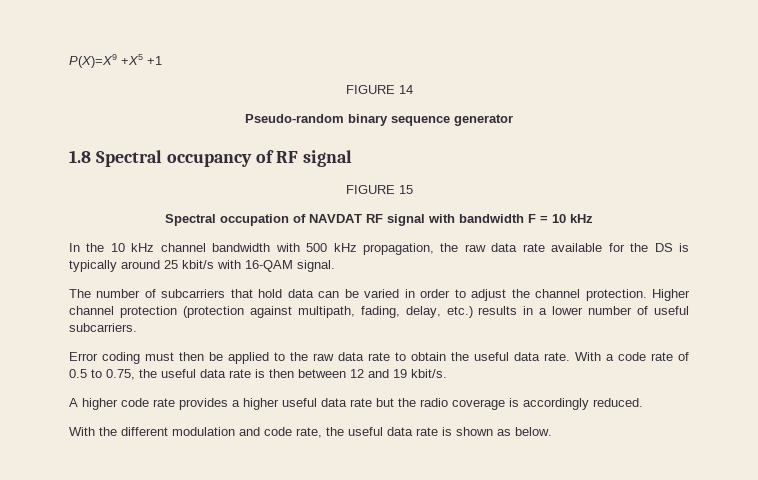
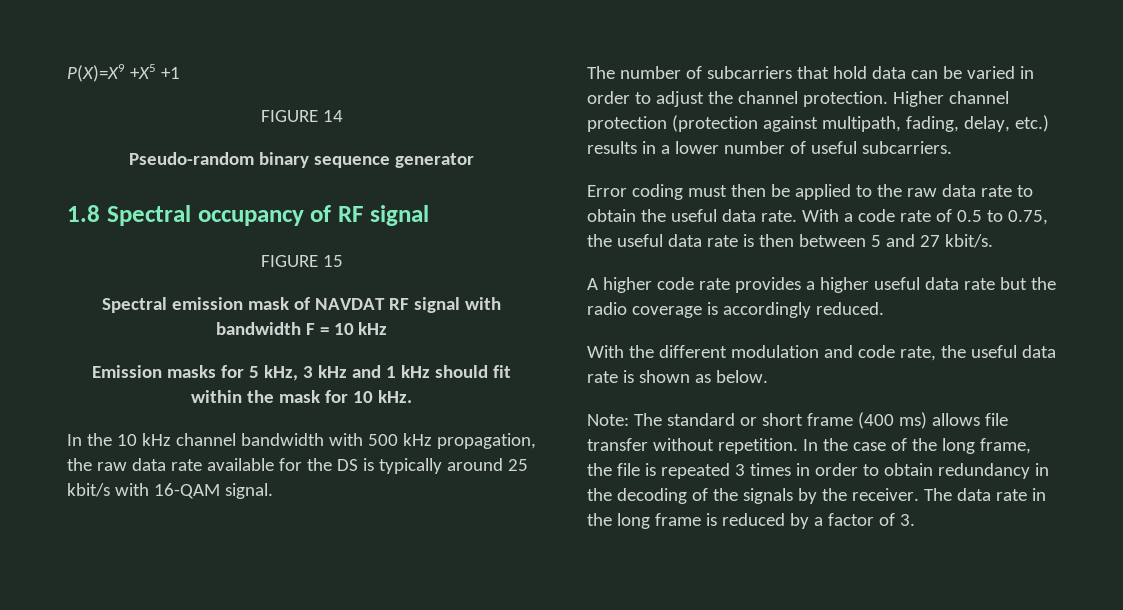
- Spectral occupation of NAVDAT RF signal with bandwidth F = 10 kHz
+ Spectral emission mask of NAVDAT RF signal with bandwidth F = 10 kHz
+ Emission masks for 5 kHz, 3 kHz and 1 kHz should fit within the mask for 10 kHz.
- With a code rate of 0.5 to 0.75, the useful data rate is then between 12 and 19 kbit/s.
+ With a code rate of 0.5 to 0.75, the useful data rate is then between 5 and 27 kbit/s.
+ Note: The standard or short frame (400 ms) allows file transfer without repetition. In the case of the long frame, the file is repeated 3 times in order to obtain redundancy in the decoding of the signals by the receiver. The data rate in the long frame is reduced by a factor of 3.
□ □ □ □ □ □ □
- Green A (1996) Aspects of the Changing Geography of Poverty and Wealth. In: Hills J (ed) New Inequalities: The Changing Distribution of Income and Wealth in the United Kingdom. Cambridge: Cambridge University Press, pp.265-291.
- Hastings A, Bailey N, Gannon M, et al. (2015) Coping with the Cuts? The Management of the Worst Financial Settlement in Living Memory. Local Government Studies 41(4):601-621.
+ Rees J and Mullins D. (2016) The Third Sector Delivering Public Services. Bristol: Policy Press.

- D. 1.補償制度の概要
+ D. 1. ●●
□ □ □ □ □ □ □
**Exercise goal:**
Using the material above, transcribe exactly the lines from the line with "Spectral emission mask" to the line with "factor of 3."; both count, and nothing else goes in.

**Output for this task:**
+ Spectral emission mask of NAVDAT RF signal with bandwidth F = 10 kHz
+ Emission masks for 5 kHz, 3 kHz and 1 kHz should fit within the mask for 10 kHz.
- With a code rate of 0.5 to 0.75, the useful data rate is then between 12 and 19 kbit/s.
+ With a code rate of 0.5 to 0.75, the useful data rate is then between 5 and 27 kbit/s.
+ Note: The standard or short frame (400 ms) allows file transfer without repetition. In the case of the long frame, the file is repeated 3 times in order to obtain redundancy in the decoding of the signals by the receiver. The data rate in the long frame is reduced by a factor of 3.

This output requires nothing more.